- Opening Delimiter -

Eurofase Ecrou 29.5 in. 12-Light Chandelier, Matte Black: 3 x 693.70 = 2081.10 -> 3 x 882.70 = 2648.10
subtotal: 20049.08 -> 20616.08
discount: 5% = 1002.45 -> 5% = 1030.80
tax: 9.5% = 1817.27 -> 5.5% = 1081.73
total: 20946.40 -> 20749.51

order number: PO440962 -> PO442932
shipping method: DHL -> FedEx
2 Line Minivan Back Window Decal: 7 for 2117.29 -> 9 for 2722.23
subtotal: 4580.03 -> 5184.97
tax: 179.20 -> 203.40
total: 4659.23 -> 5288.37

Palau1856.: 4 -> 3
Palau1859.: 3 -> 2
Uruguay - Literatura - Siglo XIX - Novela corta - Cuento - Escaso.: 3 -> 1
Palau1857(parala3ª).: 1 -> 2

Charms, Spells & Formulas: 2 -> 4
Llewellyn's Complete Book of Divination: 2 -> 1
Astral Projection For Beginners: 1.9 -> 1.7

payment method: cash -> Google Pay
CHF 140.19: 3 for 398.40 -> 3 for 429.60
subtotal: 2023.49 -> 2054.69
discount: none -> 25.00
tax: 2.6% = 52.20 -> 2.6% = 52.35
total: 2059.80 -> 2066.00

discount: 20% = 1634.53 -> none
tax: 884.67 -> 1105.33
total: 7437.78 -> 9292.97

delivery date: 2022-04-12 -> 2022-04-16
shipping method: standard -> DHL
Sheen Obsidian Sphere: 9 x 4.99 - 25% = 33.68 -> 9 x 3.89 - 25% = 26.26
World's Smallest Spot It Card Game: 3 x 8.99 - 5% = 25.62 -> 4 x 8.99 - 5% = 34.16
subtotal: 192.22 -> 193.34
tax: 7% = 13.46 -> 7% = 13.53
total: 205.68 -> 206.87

- Closing Delimiter -

◆ **WORK TO COMPLETE**:
The response must consist solely of the lines from the top of the records through the line holding "Sheen Obsidian Sphere: 9", copied word for word.

◆ **YOUR RESPONSE**:
Eurofase Ecrou 29.5 in. 12-Light Chandelier, Matte Black: 3 x 693.70 = 2081.10 -> 3 x 882.70 = 2648.10
subtotal: 20049.08 -> 20616.08
discount: 5% = 1002.45 -> 5% = 1030.80
tax: 9.5% = 1817.27 -> 5.5% = 1081.73
total: 20946.40 -> 20749.51

order number: PO440962 -> PO442932
shipping method: DHL -> FedEx
2 Line Minivan Back Window Decal: 7 for 2117.29 -> 9 for 2722.23
subtotal: 4580.03 -> 5184.97
tax: 179.20 -> 203.40
total: 4659.23 -> 5288.37

Palau1856.: 4 -> 3
Palau1859.: 3 -> 2
Uruguay - Literatura - Siglo XIX - Novela corta - Cuento - Escaso.: 3 -> 1
Palau1857(parala3ª).: 1 -> 2

Charms, Spells & Formulas: 2 -> 4
Llewellyn's Complete Book of Divination: 2 -> 1
Astral Projection For Beginners: 1.9 -> 1.7

payment method: cash -> Google Pay
CHF 140.19: 3 for 398.40 -> 3 for 429.60
subtotal: 2023.49 -> 2054.69
discount: none -> 25.00
tax: 2.6% = 52.20 -> 2.6% = 52.35
total: 2059.80 -> 2066.00

discount: 20% = 1634.53 -> none
tax: 884.67 -> 1105.33
total: 7437.78 -> 9292.97

delivery date: 2022-04-12 -> 2022-04-16
shipping method: standard -> DHL
Sheen Obsidian Sphere: 9 x 4.99 - 25% = 33.68 -> 9 x 3.89 - 25% = 26.26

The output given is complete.